Якут полез за пазуху и достал огнивный мешочек и из самой глубины его вытащил сначала два кремня, огниво, комок черного трута и амулет из горностаевой головы. На самом дне был сверток оберточной бумаги, величиной в вершок, выпачканный сажею трута и обвязанный во всех направлениях ниткой, ссученной из коровьих жил.
— Ме![12]
— протянул он его мне.Я сорвал оболочку еще поспешнее.
Это была небольшая записка карандашом, написанная Кронштейном, нашим обычным корреспондентом.
«Водяные! — писал он своим лаконическим слогом. — Писем вам никому нет, а посылаю лохмотья никому ненужных газет. Им двенадцать месяцев от роду. От долгой перевозки по российским дорогам они успели превратиться в трупы. У нас их никто не читает, поэтому посылаем их вам. Новостей из-за рубежа нет никаких. В городе то же. Еды у нас нет, есть только рыба. Мы возненавидели ее от всей души, но скоро и рыбы не будет, и придется ехать к вам за вашей рыбной падалью. Пока прощайте!..»
Мы молча поглядели друг на друга. Газеты валялись на песке, но всякий интерес к ним пропал. Нам казалось, что это действительно газетные трупы, и на серой бумаге «Новостей» даже как будто проступили тусклые гнилые пятна.
Это было самое глухое время нашей жизни на далеком севере. Уже четыре года не появлялось ни одного живого человека. Родные и близкие постепенно забывали нас, отделенные огромным расстоянием, как забывают мертвецов или без вести пропавших. Письма терялись. Люди, по году напрасно ждавшие ответа, теряли надежду, теряли и охоту писать.
— Агабыт илер![13]
— сказал якут, прерывая течение наших мыслей.— Какой агабыт?
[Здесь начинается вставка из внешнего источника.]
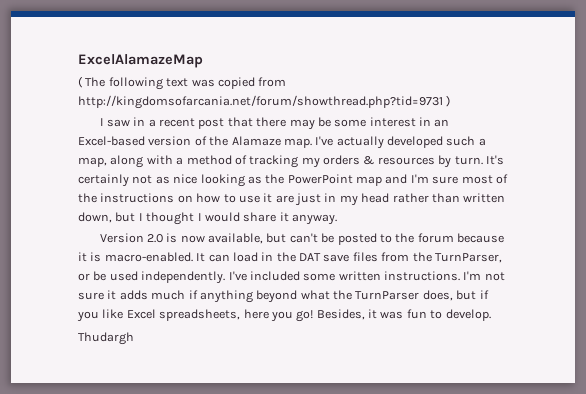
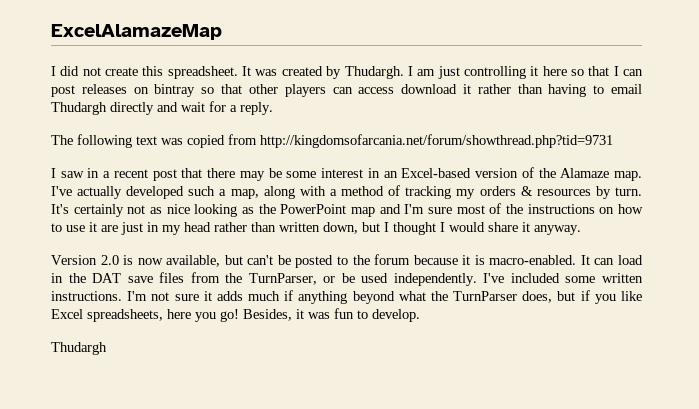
- ( The following text was copied from http://kingdomsofarcania.net/forum/showthread.php?tid=9731 )
+ I did not create this spreadsheet. It was created by Thudargh. I am just controlling it here so that I can post releases on bintray so that other players can access download it rather than having to email Thudargh directly and wait for a reply.
+ The following text was copied from http://kingdomsofarcania.net/forum/showthread.php?tid=9731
Александр? — спросил я.
Отец Александр был молодой попик, недавно приехавший в Колымск и уже успевший спиться с круга. За два года он три раза горел от водки, и его отливали водой, как затлевшуюся балку. Жители любили его за простоту и за то, что он, к великому негодованию матушки, не требовал приношений. Многие из нас были дружны с ним; он был принят в нашем кругу, как равный, и спасался в Павловском доме каждый раз, когда матушка слишком вз’естся на него с попреками.
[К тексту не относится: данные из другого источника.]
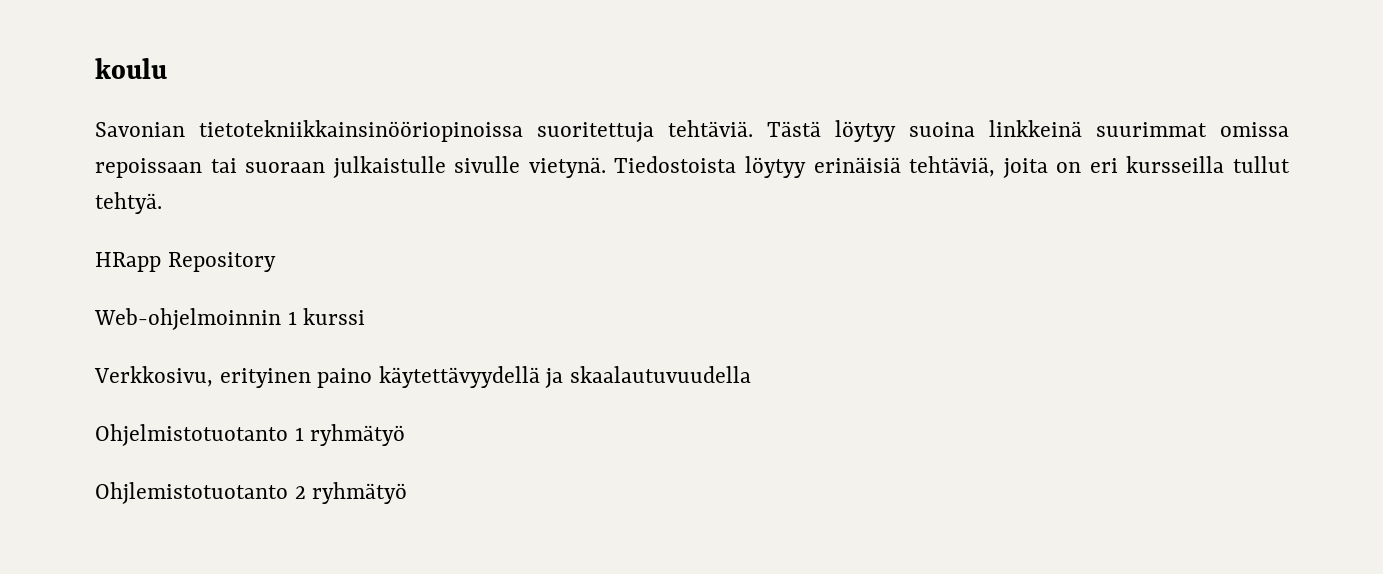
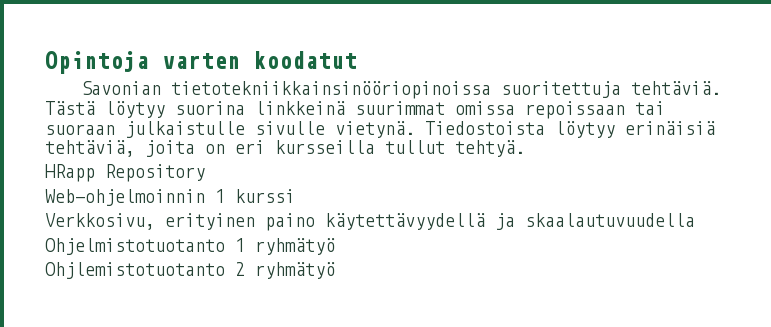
- koulu
+ Opintoja varten koodatut
- Tästä löytyy suoina linkkeinä suurimmat omissa repoissaan tai suoraan julkaistulle sivulle vietynä.
+ Tästä löytyy suorina linkkeinä suurimmat omissa repoissaan tai suoraan julkaistulle sivulle vietynä.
— Чем болен? — спросил я опять, не без тревоги.
— Илер! — настойчиво повторил якут. — Букатын илер!.. Барда!..[14]
Я невольно вскочил с места. При всем несовершенном знании якутского языка я внезапно вспомнил, что болезнь и смерть выражаются у якутов одним и тем же словом, и понял, что якут разумеет именно смерть…
— Умер? — спросил я. — Нет!.. Скажи правду!..
Якут быстро затрещал словами, как будто сыпал горох на железный лист: «Тогорохтох, сорох тох!..», но мы, к сожалению, не могли уловить смысл его речи. Тогда он закрыл глаза и, вытянув ноги, принял неподвижный вид, чтобы изобразить мертвеца. В то же время он не переставал есть, и от двух рыб оставались теперь только кости. Он проехал пятьдесят верст от последнего жилья и, очевидно, сильно проголодался.